**WHAT TO WORK ON:**
Reproduce the full set of records that follow, exactly as shown.

Start of MATERIAL FOR THIS TASK

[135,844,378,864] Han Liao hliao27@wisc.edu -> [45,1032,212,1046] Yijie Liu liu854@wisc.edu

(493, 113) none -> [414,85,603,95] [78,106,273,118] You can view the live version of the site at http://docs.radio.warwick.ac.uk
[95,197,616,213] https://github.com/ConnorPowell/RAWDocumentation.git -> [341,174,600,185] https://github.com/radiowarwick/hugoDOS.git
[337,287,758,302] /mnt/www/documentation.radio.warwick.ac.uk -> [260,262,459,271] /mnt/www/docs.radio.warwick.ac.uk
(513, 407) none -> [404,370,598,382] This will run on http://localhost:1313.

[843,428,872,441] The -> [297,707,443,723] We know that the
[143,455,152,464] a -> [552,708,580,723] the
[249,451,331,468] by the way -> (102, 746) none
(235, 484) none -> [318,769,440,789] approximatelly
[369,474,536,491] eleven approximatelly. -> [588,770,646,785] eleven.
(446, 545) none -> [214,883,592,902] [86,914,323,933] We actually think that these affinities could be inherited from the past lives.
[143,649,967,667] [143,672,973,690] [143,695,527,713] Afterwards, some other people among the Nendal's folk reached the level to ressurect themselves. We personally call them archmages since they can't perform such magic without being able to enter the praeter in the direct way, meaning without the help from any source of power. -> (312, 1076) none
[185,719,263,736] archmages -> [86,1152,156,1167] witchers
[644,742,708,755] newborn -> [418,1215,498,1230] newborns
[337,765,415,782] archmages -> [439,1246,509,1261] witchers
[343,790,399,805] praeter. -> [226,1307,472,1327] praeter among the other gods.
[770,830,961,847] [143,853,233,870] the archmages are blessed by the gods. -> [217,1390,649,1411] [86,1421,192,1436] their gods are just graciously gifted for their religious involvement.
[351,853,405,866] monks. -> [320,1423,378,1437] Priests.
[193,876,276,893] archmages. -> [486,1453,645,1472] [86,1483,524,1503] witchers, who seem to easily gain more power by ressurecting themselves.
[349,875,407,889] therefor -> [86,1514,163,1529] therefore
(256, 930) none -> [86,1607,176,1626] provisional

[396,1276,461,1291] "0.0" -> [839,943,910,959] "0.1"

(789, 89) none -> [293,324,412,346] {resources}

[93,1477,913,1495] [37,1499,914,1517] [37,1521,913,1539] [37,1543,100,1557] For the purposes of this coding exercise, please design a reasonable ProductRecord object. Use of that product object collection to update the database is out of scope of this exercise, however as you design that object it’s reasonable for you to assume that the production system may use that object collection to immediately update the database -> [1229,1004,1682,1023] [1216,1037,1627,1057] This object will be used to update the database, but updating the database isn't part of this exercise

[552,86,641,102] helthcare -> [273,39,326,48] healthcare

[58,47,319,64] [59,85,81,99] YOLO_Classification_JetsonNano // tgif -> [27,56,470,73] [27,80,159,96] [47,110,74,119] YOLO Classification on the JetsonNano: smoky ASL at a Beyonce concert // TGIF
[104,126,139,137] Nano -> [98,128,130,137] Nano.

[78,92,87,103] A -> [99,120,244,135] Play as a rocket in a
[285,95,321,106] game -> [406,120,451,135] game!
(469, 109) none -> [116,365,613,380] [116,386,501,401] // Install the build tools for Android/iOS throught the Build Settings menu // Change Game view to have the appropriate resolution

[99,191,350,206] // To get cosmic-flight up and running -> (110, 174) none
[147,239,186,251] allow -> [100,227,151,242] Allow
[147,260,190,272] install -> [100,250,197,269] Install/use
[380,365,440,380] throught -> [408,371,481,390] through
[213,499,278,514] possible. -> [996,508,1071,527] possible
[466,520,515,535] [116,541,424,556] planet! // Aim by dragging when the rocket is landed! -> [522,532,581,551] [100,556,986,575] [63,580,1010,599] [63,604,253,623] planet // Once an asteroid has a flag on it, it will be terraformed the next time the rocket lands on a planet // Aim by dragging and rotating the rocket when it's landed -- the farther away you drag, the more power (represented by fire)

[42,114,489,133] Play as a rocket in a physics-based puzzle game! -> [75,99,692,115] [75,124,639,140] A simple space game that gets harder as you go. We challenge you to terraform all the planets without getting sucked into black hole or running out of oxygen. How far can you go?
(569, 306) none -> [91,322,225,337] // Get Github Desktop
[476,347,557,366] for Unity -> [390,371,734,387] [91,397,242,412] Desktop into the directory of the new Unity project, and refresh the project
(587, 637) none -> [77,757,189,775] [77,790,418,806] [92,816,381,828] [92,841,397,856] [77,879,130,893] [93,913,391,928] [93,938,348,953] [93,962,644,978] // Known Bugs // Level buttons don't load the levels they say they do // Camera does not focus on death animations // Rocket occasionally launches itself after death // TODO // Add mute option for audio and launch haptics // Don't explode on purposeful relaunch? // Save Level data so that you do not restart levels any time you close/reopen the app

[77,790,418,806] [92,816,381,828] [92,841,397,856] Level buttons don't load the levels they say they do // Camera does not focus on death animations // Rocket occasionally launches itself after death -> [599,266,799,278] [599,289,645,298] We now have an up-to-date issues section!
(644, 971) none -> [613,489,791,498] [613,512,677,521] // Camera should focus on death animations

End of MATERIAL FOR THIS TASK

**SOLVED PROBLEM:**
[135,844,378,864] Han Liao hliao27@wisc.edu -> [45,1032,212,1046] Yijie Liu liu854@wisc.edu

(493, 113) none -> [414,85,603,95] [78,106,273,118] You can view the live version of the site at http://docs.radio.warwick.ac.uk
[95,197,616,213] https://github.com/ConnorPowell/RAWDocumentation.git -> [341,174,600,185] https://github.com/radiowarwick/hugoDOS.git
[337,287,758,302] /mnt/www/documentation.radio.warwick.ac.uk -> [260,262,459,271] /mnt/www/docs.radio.warwick.ac.uk
(513, 407) none -> [404,370,598,382] This will run on http://localhost:1313.

[843,428,872,441] The -> [297,707,443,723] We know that the
[143,455,152,464] a -> [552,708,580,723] the
[249,451,331,468] by the way -> (102, 746) none
(235, 484) none -> [318,769,440,789] approximatelly
[369,474,536,491] eleven approximatelly. -> [588,770,646,785] eleven.
(446, 545) none -> [214,883,592,902] [86,914,323,933] We actually think that these affinities could be inherited from the past lives.
[143,649,967,667] [143,672,973,690] [143,695,527,713] Afterwards, some other people among the Nendal's folk reached the level to ressurect themselves. We personally call them archmages since they can't perform such magic without being able to enter the praeter in the direct way, meaning without the help from any source of power. -> (312, 1076) none
[185,719,263,736] archmages -> [86,1152,156,1167] witchers
[644,742,708,755] newborn -> [418,1215,498,1230] newborns
[337,765,415,782] archmages -> [439,1246,509,1261] witchers
[343,790,399,805] praeter. -> [226,1307,472,1327] praeter among the other gods.
[770,830,961,847] [143,853,233,870] the archmages are blessed by the gods. -> [217,1390,649,1411] [86,1421,192,1436] their gods are just graciously gifted for their religious involvement.
[351,853,405,866] monks. -> [320,1423,378,1437] Priests.
[193,876,276,893] archmages. -> [486,1453,645,1472] [86,1483,524,1503] witchers, who seem to easily gain more power by ressurecting themselves.
[349,875,407,889] therefor -> [86,1514,163,1529] therefore
(256, 930) none -> [86,1607,176,1626] provisional

[396,1276,461,1291] "0.0" -> [839,943,910,959] "0.1"

(789, 89) none -> [293,324,412,346] {resources}

[93,1477,913,1495] [37,1499,914,1517] [37,1521,913,1539] [37,1543,100,1557] For the purposes of this coding exercise, please design a reasonable ProductRecord object. Use of that product object collection to update the database is out of scope of this exercise, however as you design that object it’s reasonable for you to assume that the production system may use that object collection to immediately update the database -> [1229,1004,1682,1023] [1216,1037,1627,1057] This object will be used to update the database, but updating the database isn't part of this exercise

[552,86,641,102] helthcare -> [273,39,326,48] healthcare

[58,47,319,64] [59,85,81,99] YOLO_Classification_JetsonNano // tgif -> [27,56,470,73] [27,80,159,96] [47,110,74,119] YOLO Classification on the JetsonNano: smoky ASL at a Beyonce concert // TGIF
[104,126,139,137] Nano -> [98,128,130,137] Nano.

[78,92,87,103] A -> [99,120,244,135] Play as a rocket in a
[285,95,321,106] game -> [406,120,451,135] game!
(469, 109) none -> [116,365,613,380] [116,386,501,401] // Install the build tools for Android/iOS throught the Build Settings menu // Change Game view to have the appropriate resolution

[99,191,350,206] // To get cosmic-flight up and running -> (110, 174) none
[147,239,186,251] allow -> [100,227,151,242] Allow
[147,260,190,272] install -> [100,250,197,269] Install/use
[380,365,440,380] throught -> [408,371,481,390] through
[213,499,278,514] possible. -> [996,508,1071,527] possible
[466,520,515,535] [116,541,424,556] planet! // Aim by dragging when the rocket is landed! -> [522,532,581,551] [100,556,986,575] [63,580,1010,599] [63,604,253,623] planet // Once an asteroid has a flag on it, it will be terraformed the next time the rocket lands on a planet // Aim by dragging and rotating the rocket when it's landed -- the farther away you drag, the more power (represented by fire)

[42,114,489,133] Play as a rocket in a physics-based puzzle game! -> [75,99,692,115] [75,124,639,140] A simple space game that gets harder as you go. We challenge you to terraform all the planets without getting sucked into black hole or running out of oxygen. How far can you go?
(569, 306) none -> [91,322,225,337] // Get Github Desktop
[476,347,557,366] for Unity -> [390,371,734,387] [91,397,242,412] Desktop into the directory of the new Unity project, and refresh the project
(587, 637) none -> [77,757,189,775] [77,790,418,806] [92,816,381,828] [92,841,397,856] [77,879,130,893] [93,913,391,928] [93,938,348,953] [93,962,644,978] // Known Bugs // Level buttons don't load the levels they say they do // Camera does not focus on death animations // Rocket occasionally launches itself after death // TODO // Add mute option for audio and launch haptics // Don't explode on purposeful relaunch? // Save Level data so that you do not restart levels any time you close/reopen the app

[77,790,418,806] [92,816,381,828] [92,841,397,856] Level buttons don't load the levels they say they do // Camera does not focus on death animations // Rocket occasionally launches itself after death -> [599,266,799,278] [599,289,645,298] We now have an up-to-date issues section!
(644, 971) none -> [613,489,791,498] [613,512,677,521] // Camera should focus on death animations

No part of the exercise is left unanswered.